In its first month, the administration of President Donald Trump has issued a flurry of opening moves that have defied constitutional laws and norms and sparked critical questions. What are the limits of executive power? Where is Congressional oversight? How did we get here?

Faculty from the University of Michigan offered their expertise on these issues at a “teach-in” panel at Angell Hall this month. The aim was to help students understand how recent policy changes have been made and, in the words of organizer Josh Pasek, “why those processes matter for whether or not we remain a democracy.”

So how did we get to this point?

This is the first of two posts that will answer this question. 

Teach-in presentations by political scientists Vincent Hutchings and Robert Mickey gave complimentary accounts: Speaking on American public opinion, Hutchings shared the key insight that U.S. election outcomes often hinge on attitudes toward salient social groups, and, especially, Black Americans

Mickey’s talk, the subject of our forthcoming post (Part 2), focused on the story of party elites, and the evolution of the Republican Party “from the mainstream, conservative party committed to democracy, into something different.

The Racial Divide

Decades of research on American public opinion may help us to understand the results of this election and others, Hutchings said, by correcting a common assumption that Americans pay attention to politics and cast votes based on ideology and policies. 

 “American voters are woefully uninformed about politics,” Hutchings said. Only about 20% of voters are familiar with the ideological terms ‘liberal’ and ‘conservative,’ and a significant minority – maybe even a majority, depending on how you count– don’t know which party is the more conservative party. “You might think that is hyperbole,” said Hutchings. “I assure you, it is not.” 

The perspective they do employ, said Hutchings, is one that focuses on “salient social groups.” 

(Of note, the American National Election Studies, which has surveyed voters in every election since 1948, is a leading source of what we know about the U.S. electorate; Hutchings was a former principal investigator on the project.)

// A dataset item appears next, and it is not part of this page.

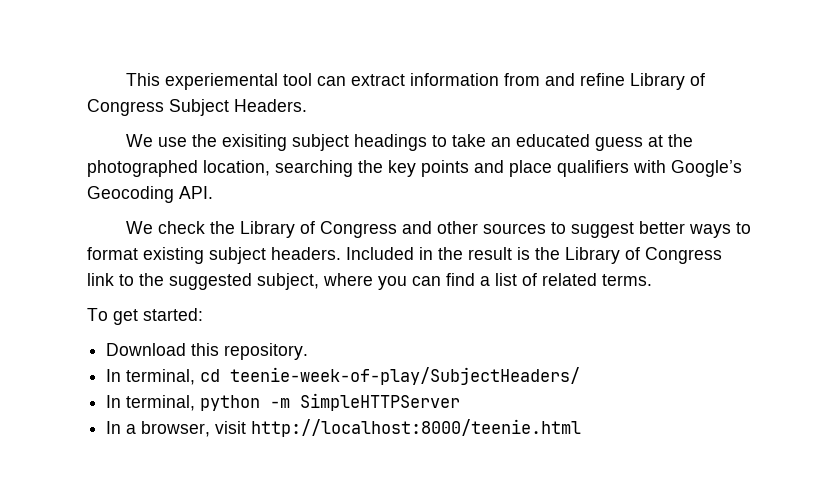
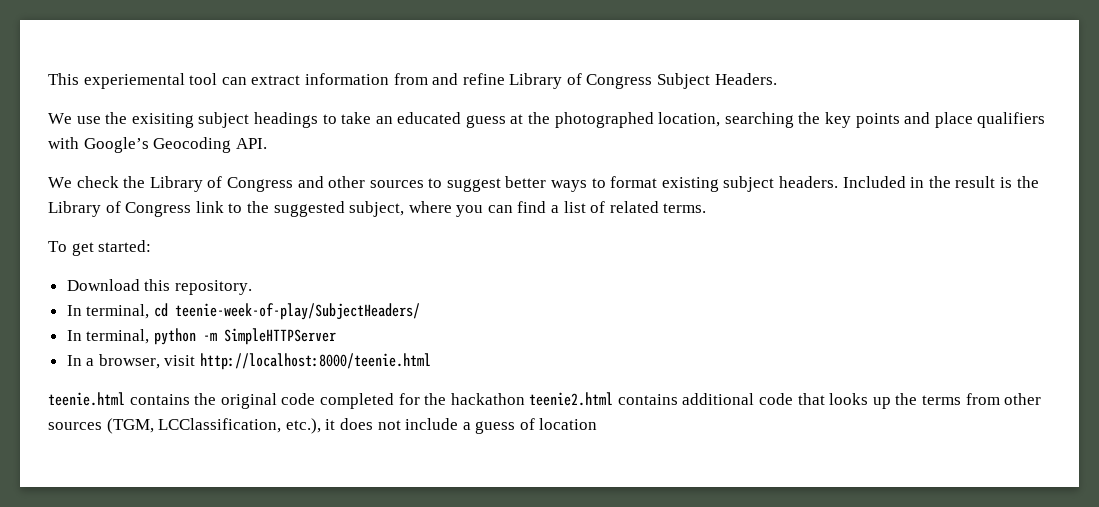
(582, 428) none -> [48,392,1042,409] [48,418,598,434] // teenie.html contains the original code completed for the hackathon teenie2.html contains additional code that looks up the terms from other sources (TGM, LCClassification, etc.), it does not include a guess of location

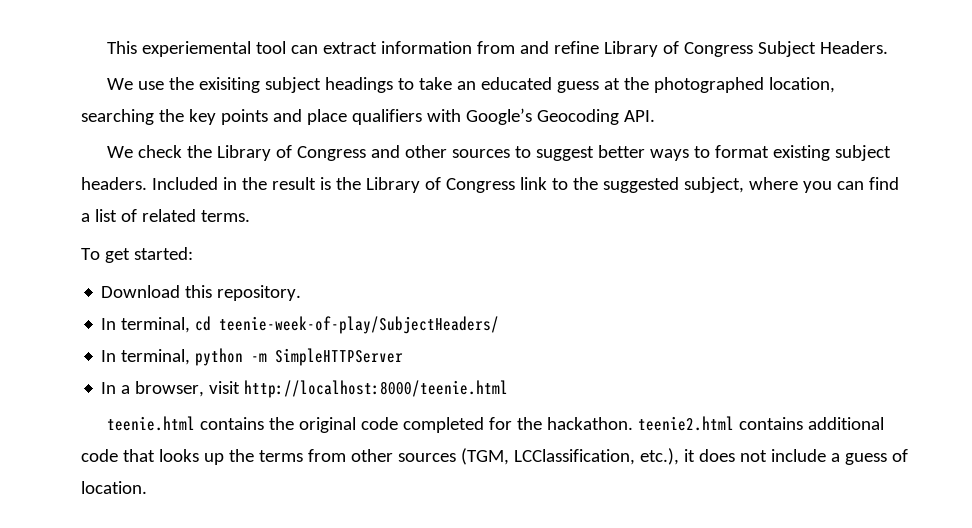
[450,393,525,405] hackathon -> [547,417,634,430] hackathon.
[539,418,598,430] location -> [81,481,147,494] location.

Politicians play to grievances, fears, and stereotypes, leveraging divisions based on race, religion, gender, and sexuality to build coalitions. 

“Perhaps the most salient social group– certainly the most persistent and consistent in terms of its political impact– has been racial groups: In particular, attitudes about Black Americans,” said Hutchings. “It is, after all, the issue around which we had the bloodiest war in American history, the Civil War. It’s the group around which we had the largest social movement in the 20th century: The Civil Rights Movement. And it’s the issue around which we had the largest social movement of the 21st century: Black Lives Matter.”

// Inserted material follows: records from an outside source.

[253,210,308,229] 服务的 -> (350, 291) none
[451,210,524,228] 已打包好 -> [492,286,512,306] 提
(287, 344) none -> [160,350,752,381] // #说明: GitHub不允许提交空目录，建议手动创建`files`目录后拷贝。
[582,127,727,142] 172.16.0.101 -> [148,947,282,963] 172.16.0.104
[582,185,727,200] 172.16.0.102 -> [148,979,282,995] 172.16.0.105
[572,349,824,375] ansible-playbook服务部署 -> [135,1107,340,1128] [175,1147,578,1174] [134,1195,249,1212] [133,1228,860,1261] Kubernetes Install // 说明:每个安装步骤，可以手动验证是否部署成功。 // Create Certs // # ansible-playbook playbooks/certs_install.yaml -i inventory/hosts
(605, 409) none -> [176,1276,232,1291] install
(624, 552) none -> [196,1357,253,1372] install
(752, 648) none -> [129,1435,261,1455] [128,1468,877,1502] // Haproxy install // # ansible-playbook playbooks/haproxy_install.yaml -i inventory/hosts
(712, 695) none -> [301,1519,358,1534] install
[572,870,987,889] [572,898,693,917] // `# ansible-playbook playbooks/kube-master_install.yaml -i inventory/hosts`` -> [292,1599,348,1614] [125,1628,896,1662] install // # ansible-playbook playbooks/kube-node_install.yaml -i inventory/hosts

“The racial divide is the biggest divide in American politics,” said Hutchings. It is the foundation of our current party system that, since the 1960s, has pitted one party that was “mostly the champion of civil rights, sometimes reluctantly,” against the party that was not.

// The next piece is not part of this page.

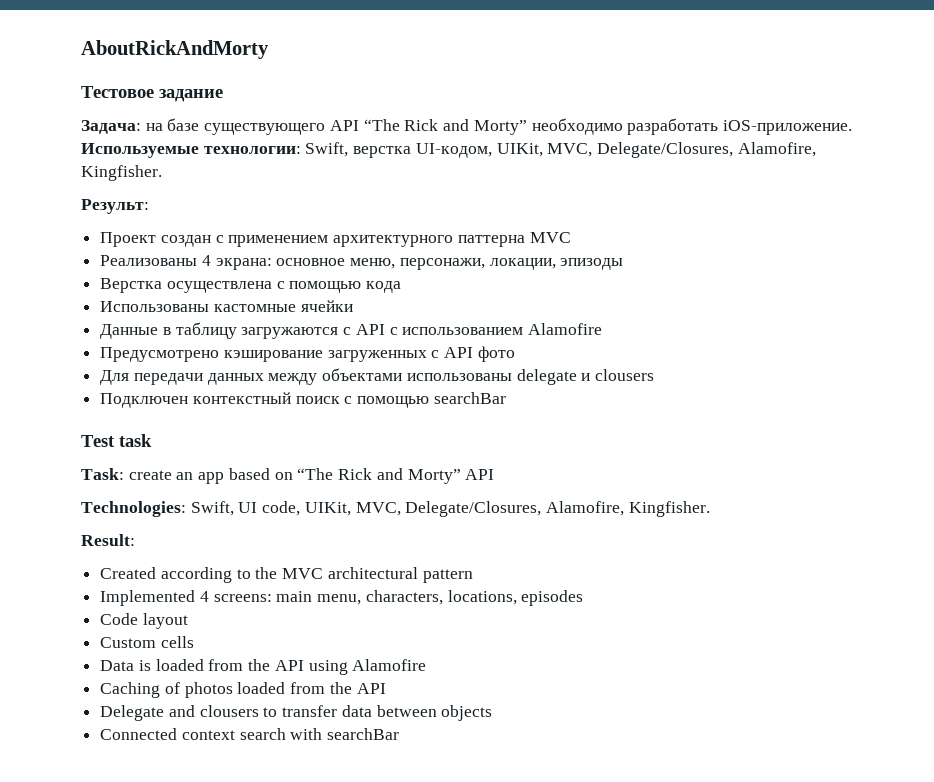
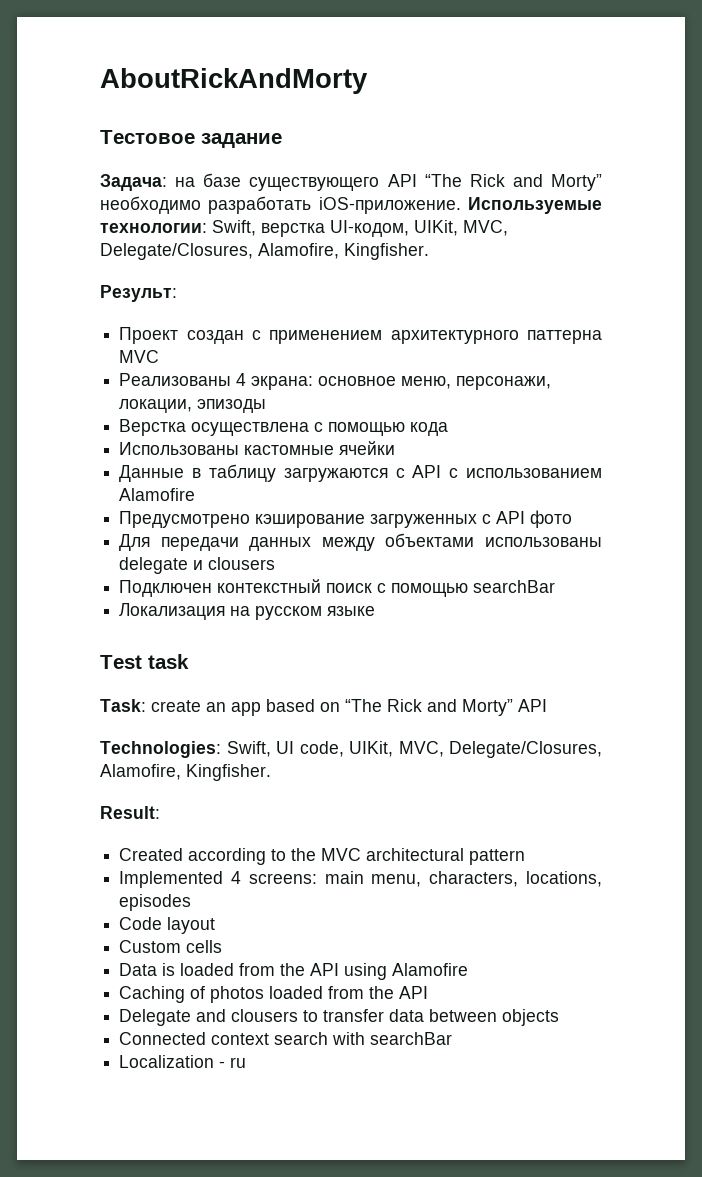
(506, 398) none -> [119,603,376,620] // Локализация на русском языке
(400, 734) none -> [119,1055,247,1068] // Localization - ru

“I’m not here to make a moral claim,” said Hutchings, “but I am here to make a factual claim that race is the chief dividing point in American politics. …If we want to get a sense of how we arrived at this point we’re at now in our political collective lives, we can’t ignore race.”

Where Do We Go From Here?

To win future elections, Democrats would need to mobilize non-white voters without alienating white voters, while Republicans will confront the “diminishing number of angry white men,” said Hutchings. We can expect politicians to continue to prey on social divisions in the electorate: “They’re going to keep doing it as long as you keep responding to it,” he said.

Vincent Hutchings​​ is the Hanes Walton Jr. Collegiate Professor in Political Science and Afroamerican and African Studies. Robert Mickey is an associate professor in the Department of Political Science at the University of Michigan. Mickey, Hutchings, and Pasek are all affiliated with the Center for Political Studies at the University of Michigan Institute for Social Research.

This post is part of a series that focuses on the 2025 teach-in held at Angell Hall that also marked the 60th anniversary of the first teach-in convened in the United States, held at the University of Michigan during the Vietnam War protests of 1965. Recordings of the talks are available on YouTube.

This post was written by Tevah Platt of the Center for Political Studies, with contributions from Vincent Hutchings and Robert Mickey.

Three Reasons Why Congress Isn’t Checking Executive Overreach

Three Reasons Why Congress Isn’t Checking Executive Overreach

The second administration of President Donald Trump has opened with a cyclone of directives that many political scientists view as a threat to American democracy. The shuttering of departments and entities created by Congress, the attempt to shift the Congressional “power of the purse” to the executive branch, and the firing of Inspectors General charged with oversight of the executive are examples among a dizzying set of actions that have raised alarms and, in many cases, been challenged in the courts. Most recently, Trump signed a sweeping executive order seeking to bring agencies such as the FTC and SEC, set up by Congress to act independently, under more direct control of the president.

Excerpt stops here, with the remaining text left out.